Rate Limiting • Fixed vs Sliding WindowMedium⏱️ ~3 min
Sliding Window Counter: Trading Memory for Fairness
Sliding window counters subdivide the window into multiple smaller buckets to approximate a true rolling count without storing every individual timestamp. For a 60 second window, you might maintain 60 one second buckets in a circular buffer. As time advances, you continuously drop the oldest bucket, add a new current bucket, and maintain a running sum. This gives you a count over the most recent 60 seconds at any query time, not just at minute boundaries.
The approximation error is bounded by the bucket granularity. If your buckets are 1 second wide and a client bursts 100 requests in the last 0.5 seconds of a bucket, your window might include or exclude all 100 depending on query timing, giving up to one bucket worth of error. Finer buckets reduce error but increase memory: 60 buckets per key versus 1 counter for fixed windows. With 10 million active keys and 60 buckets at 2 bytes each, you need roughly 1.2 GB just for counters, plus metadata and hash structures pushing toward 2 to 3 GB per node.
Amazon Web Services (AWS) Web Application Firewall (WAF) uses a sliding 5 minute window per IP address with thresholds typically set at 1,000 to 2,000 requests per 5 minutes. This rolling approach prevents the boundary gaming that fixed windows allow, ensuring clients cannot burst 2,000 requests in seconds by splitting across a boundary. Detection and enforcement happen with subsecond latency at edge locations, but AWS explicitly documents that per IP state retention across millions of IPs is a scaling challenge requiring distributed aggregation.
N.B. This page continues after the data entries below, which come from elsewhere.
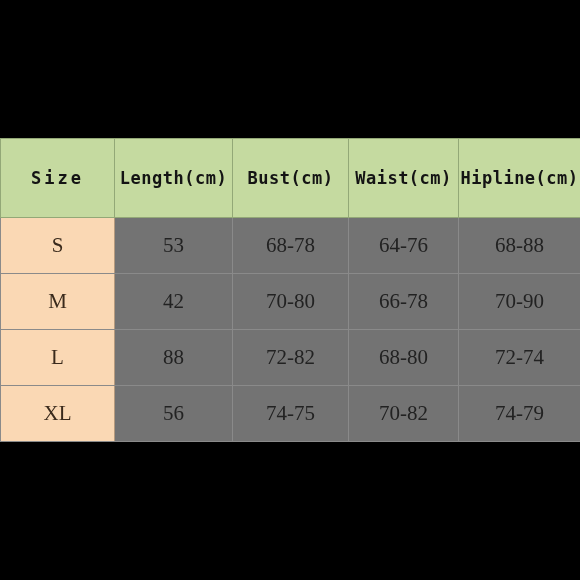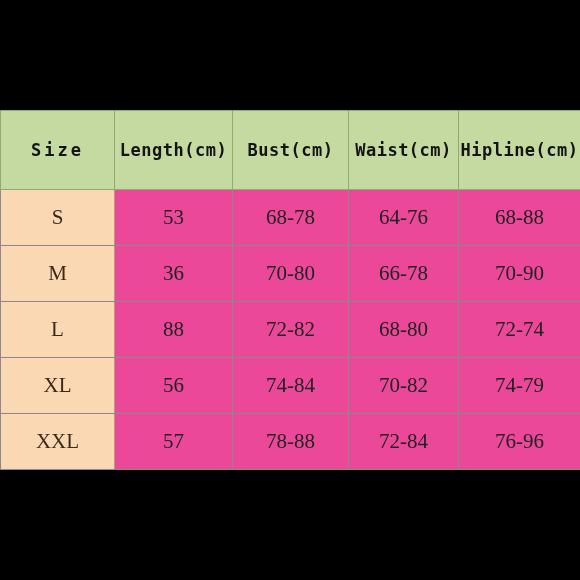--- a/index.html
+++ b/index.html
@@ -64,21 +64,21 @@
 
   .size-chart thead th.hdr-size {
     letter-spacing: 3px;
   }
 
   .size-chart tbody tr {
     height: 56px;
   }
 
   .size-chart tbody td {
-    background: #ec4899;
+    background: #737373;
     color: #222222;
     font-family: "Liberation Serif", "DejaVu Serif", serif;
     font-size: 21px;
   }
 
   .size-chart tbody td.size-cell {
     background: #fad8b4;
     color: #3a2a1c;
     border-right-color: #b59a7e;
     font-size: 21px;
@@ -111,44 +111,37 @@
     <tbody>
       <tr>
         <td class="size-cell">S</td>
         <td>53</td>
         <td>68-78</td>
         <td>64-76</td>
         <td>68-88</td>
       </tr>
       <tr>
         <td class="size-cell">M</td>
-        <td>36</td>
+        <td>42</td>
         <td>70-80</td>
         <td>66-78</td>
         <td>70-90</td>
       </tr>
       <tr>
         <td class="size-cell">L</td>
         <td>88</td>
         <td>72-82</td>
         <td>68-80</td>
         <td>72-74</td>
       </tr>
       <tr>
         <td class="size-cell">XL</td>
         <td>56</td>
-        <td>74-84</td>
+        <td>74-75</td>
         <td>70-82</td>
         <td>74-79</td>
-      </tr>
-      <tr>
-        <td class="size-cell">XXL</td>
-        <td>57</td>
-        <td>78-88</td>
-        <td>72-84</td>
-        <td>76-96</td>
       </tr>
     </tbody>
   </table>
 
   <div class="letterbox"></div>
 
 </div>
 
 </body></html>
Implementation requires careful time synchronization and bucket alignment across distributed enforcers. If nodes disagree on bucket boundaries by even 100 milliseconds, counters can diverge and either allow excess traffic or falsely throttle legitimate users. Use epoch aligned bucket starts and monotonic clocks, and consider enforcing at threshold times 0.95 to create a guard band that absorbs minor clock drift.
💡 Key Takeaways
•Memory scales with buckets times keys. For 10 million keys, 60 one second buckets at 2 bytes each equals 1.2 GB raw counters, typically 2 to 3 GB with overhead. Compare to 160 MB for fixed windows.
•Approximation error bounded by bucket width times peak rate. With 5 second buckets and 100 req/sec bursts, error can reach plus or minus 500 requests. Finer buckets cost more memory but improve accuracy.
•AWS WAF uses sliding 5 minute windows per IP with 1,000 to 2,000 request thresholds, enforcing at edge locations with subsecond latency. This prevents boundary gaming that affects fixed windows.
•Update complexity is O(1) per request: increment current bucket and running sum. Bucket rotation is amortized O(1) as you drop one bucket and zero it when time advances.
•Distributed deployment requires clock synchronization. Skew of 100 milliseconds can misalign buckets across nodes, causing divergent counts. Use epoch aligned boundaries and enforce at threshold times 0.95 as a guard band.
•Hot key cardinality explosions are a real failure mode. A botnet with 20 million unique IPs times 60 buckets times 2 bytes equals 2.4 GB just for counters, risking memory exhaustion without approximation techniques.
📌 Examples
AWS WAF configuration: window = 300 seconds (5 minutes), bucket = 5 seconds, 60 buckets per IP. Threshold = 2,000 requests. Client at IP 203.0.113.45 sends 1,950 requests spread over 5 minutes (allowed), then bursts 100 in one second. Rolling sum = 2,050, triggers mitigation.
Implementation: circular buffer of 60 counters, head pointer, running_sum. On event at t: bucket_index = (t / bucket_width) mod 60. If bucket_index != head, advance head (running_sum -= buckets[head], buckets[head] = 0, head = bucket_index). Then buckets[bucket_index] += 1, running_sum += 1.
Memory sizing for Reddit scale: assume 500,000 active API clients, 60 second window, 1 second buckets. 500,000 × 60 × 2 bytes = 60 MB counters. With hash table overhead factor of 2, total approximately 120 MB, manageable on single node.